> _Task input_:
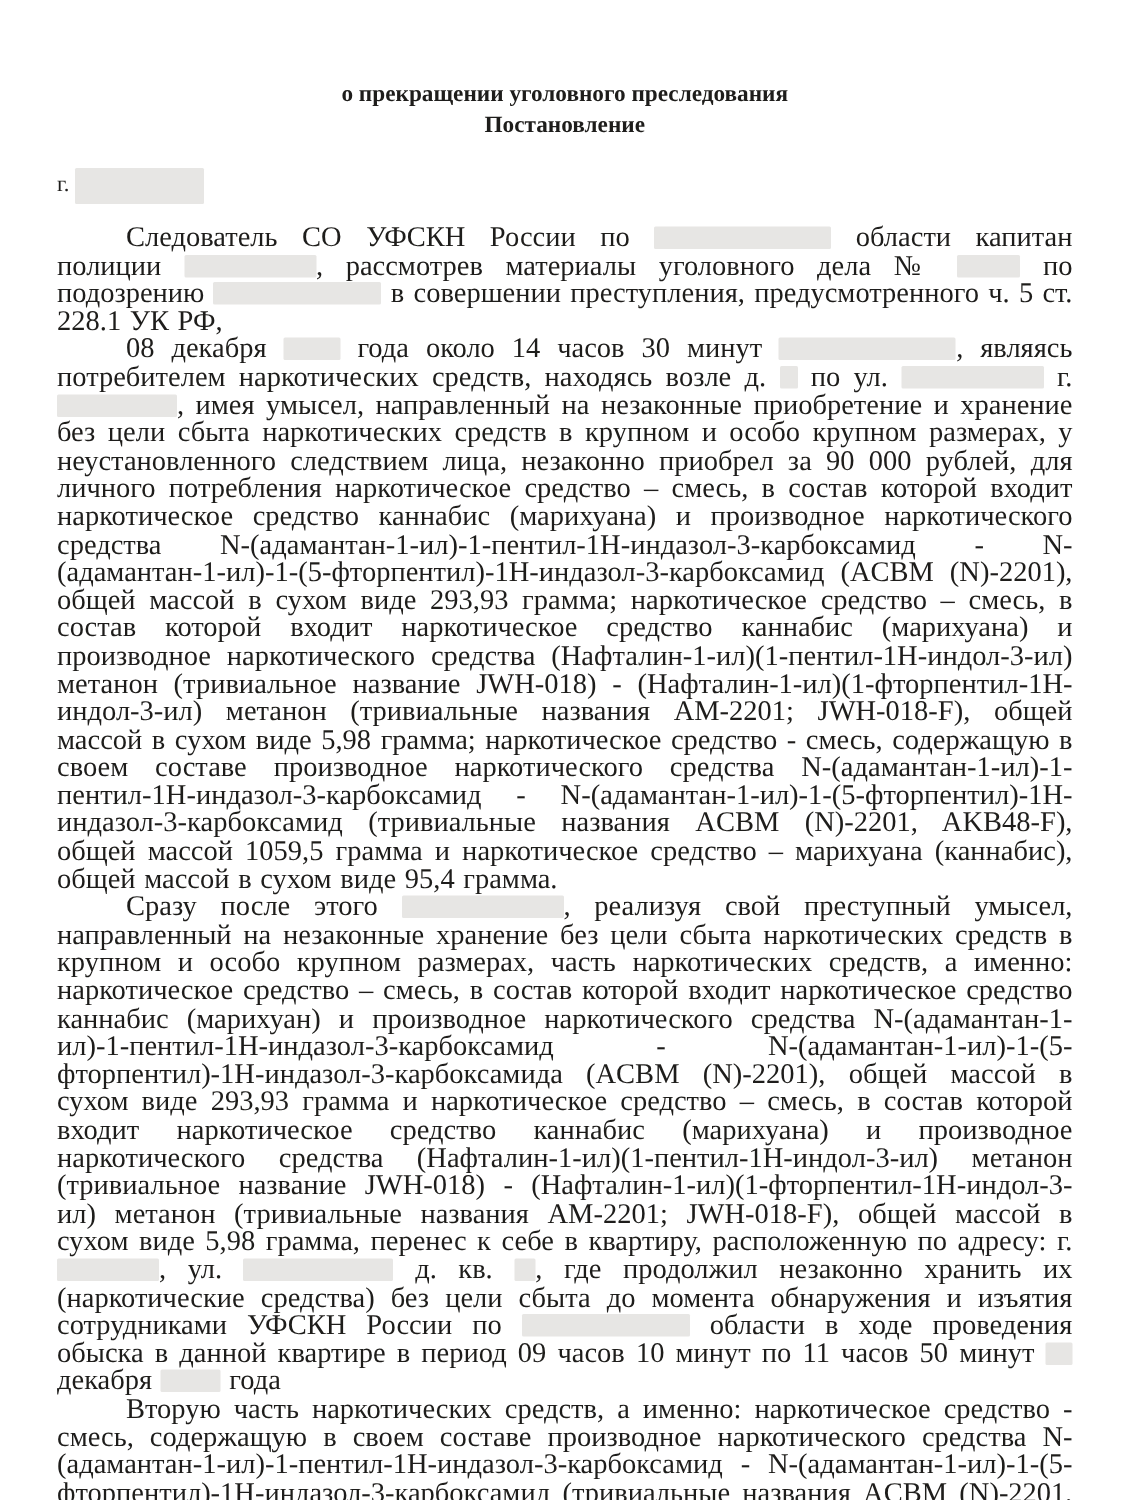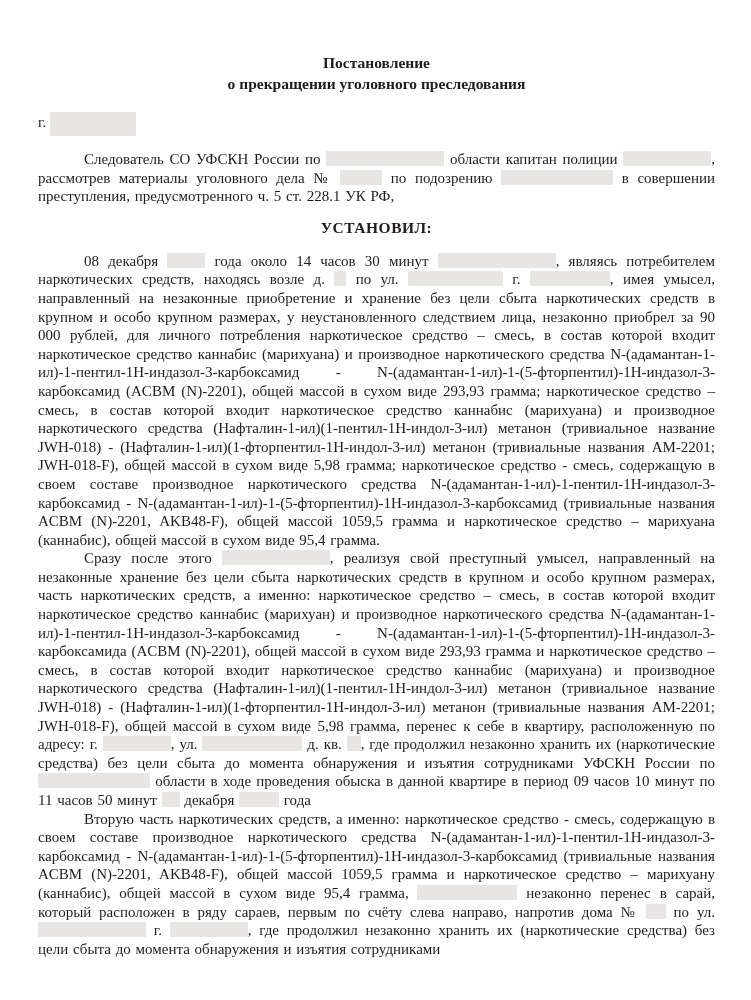"Постановление" div { order: before "о прекращении уголовного преследования" -> after "о прекращении уголовного преследования" }
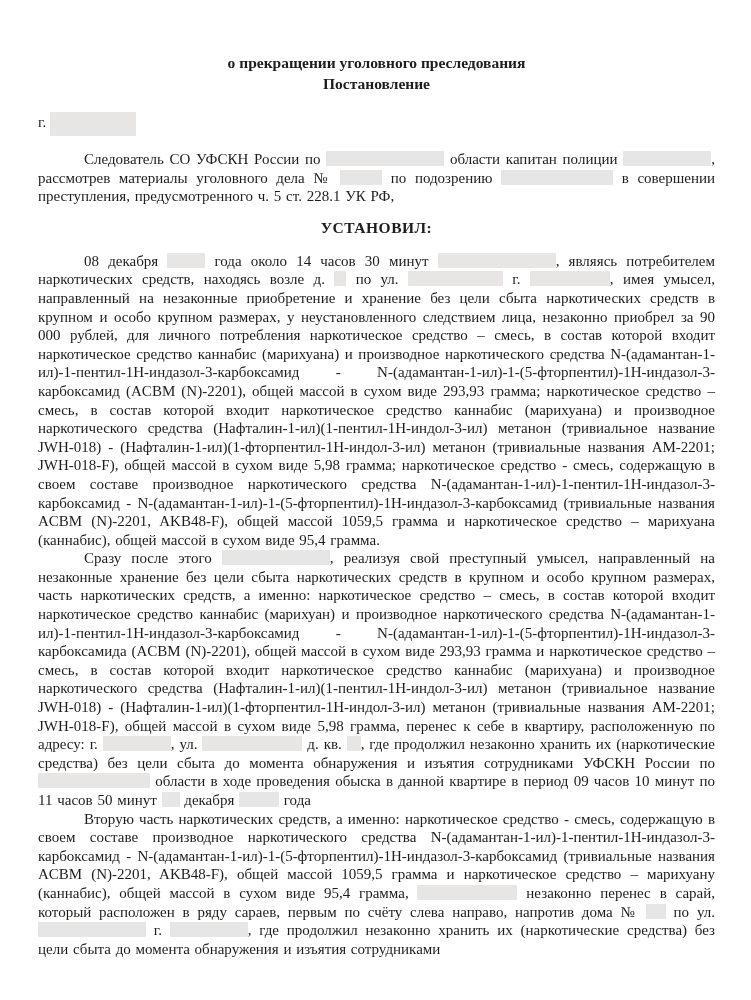"Следователь СО УФСКН России по" .para { font-size: 15px -> 19px }
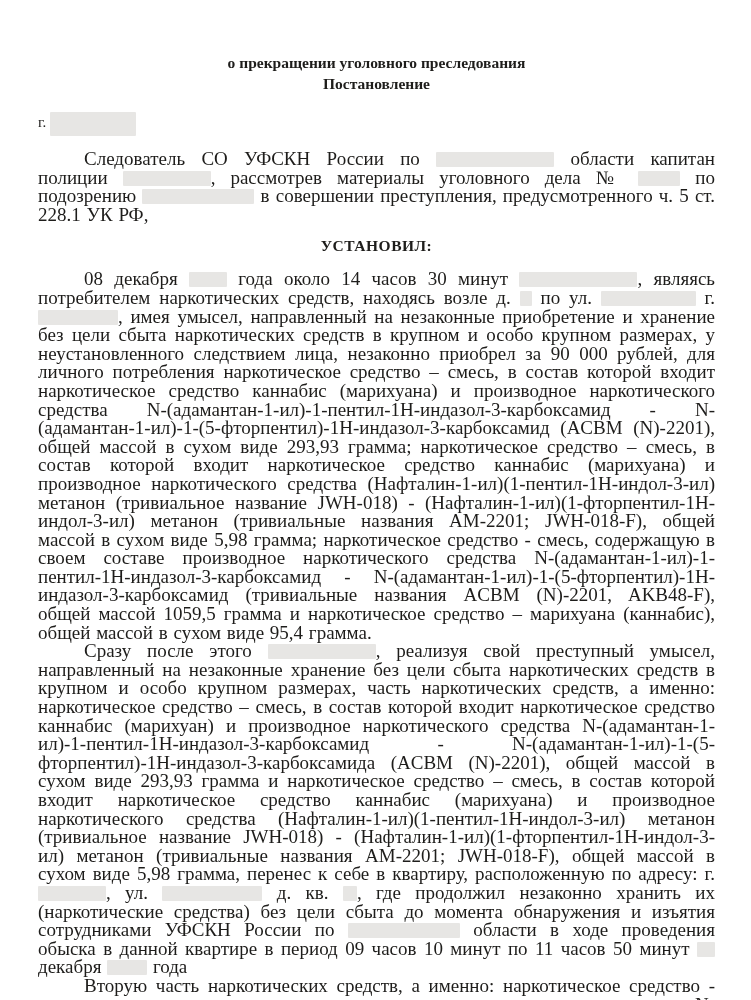"УСТАНОВИЛ:" div.heading { html: <div>УСТАНОВИЛ:</div> -> none }
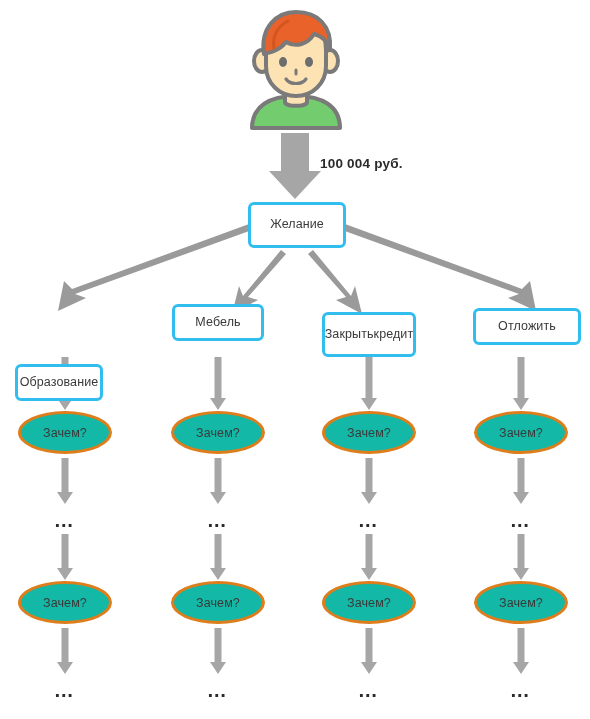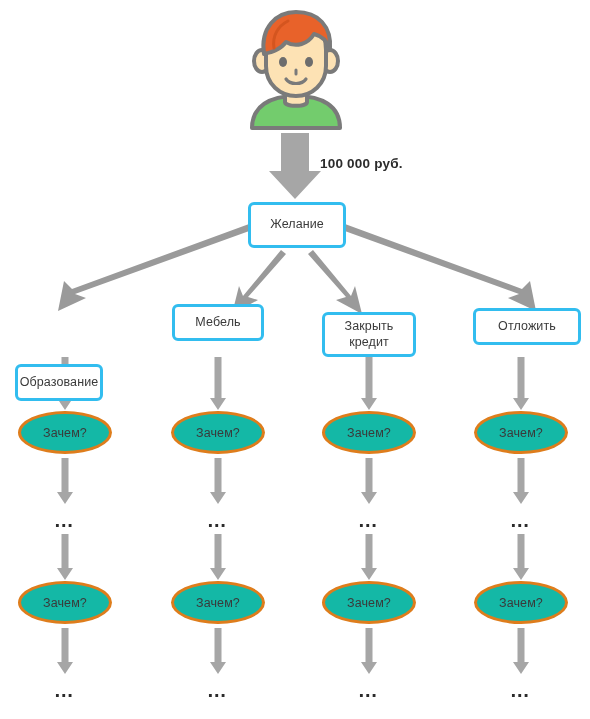"100 000 руб." div.money-label { text: 100 000 -> 100 004 }
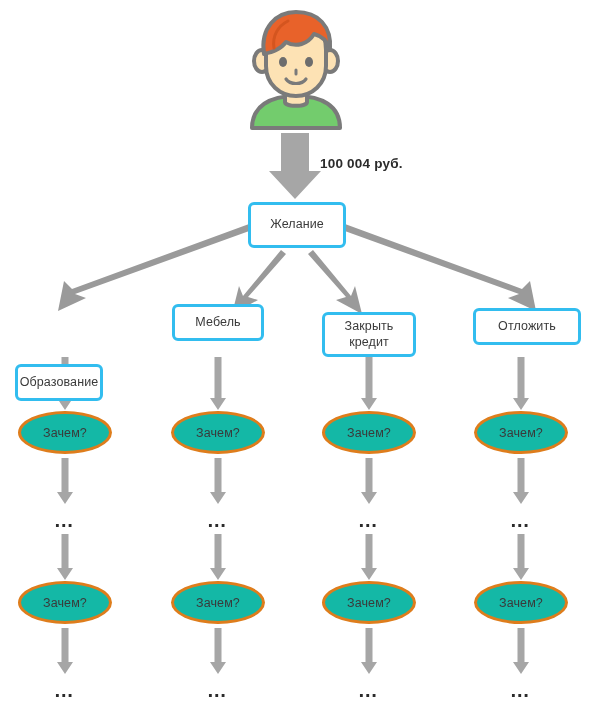"Закрыть" div.node-box { flex-direction: column -> row }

> _Work request_:
The preceding entries should be duplicated word for word; no picture belongs in the copy.

> _Response_:
"Постановление" div { order: before "о прекращении уголовного преследования" -> after "о прекращении уголовного преследования" }
"Следователь СО УФСКН России по" .para { font-size: 15px -> 19px }
"УСТАНОВИЛ:" div.heading { html: <div>УСТАНОВИЛ:</div> -> none }
"100 000 руб." div.money-label { text: 100 000 -> 100 004 }
"Закрыть" div.node-box { flex-direction: column -> row }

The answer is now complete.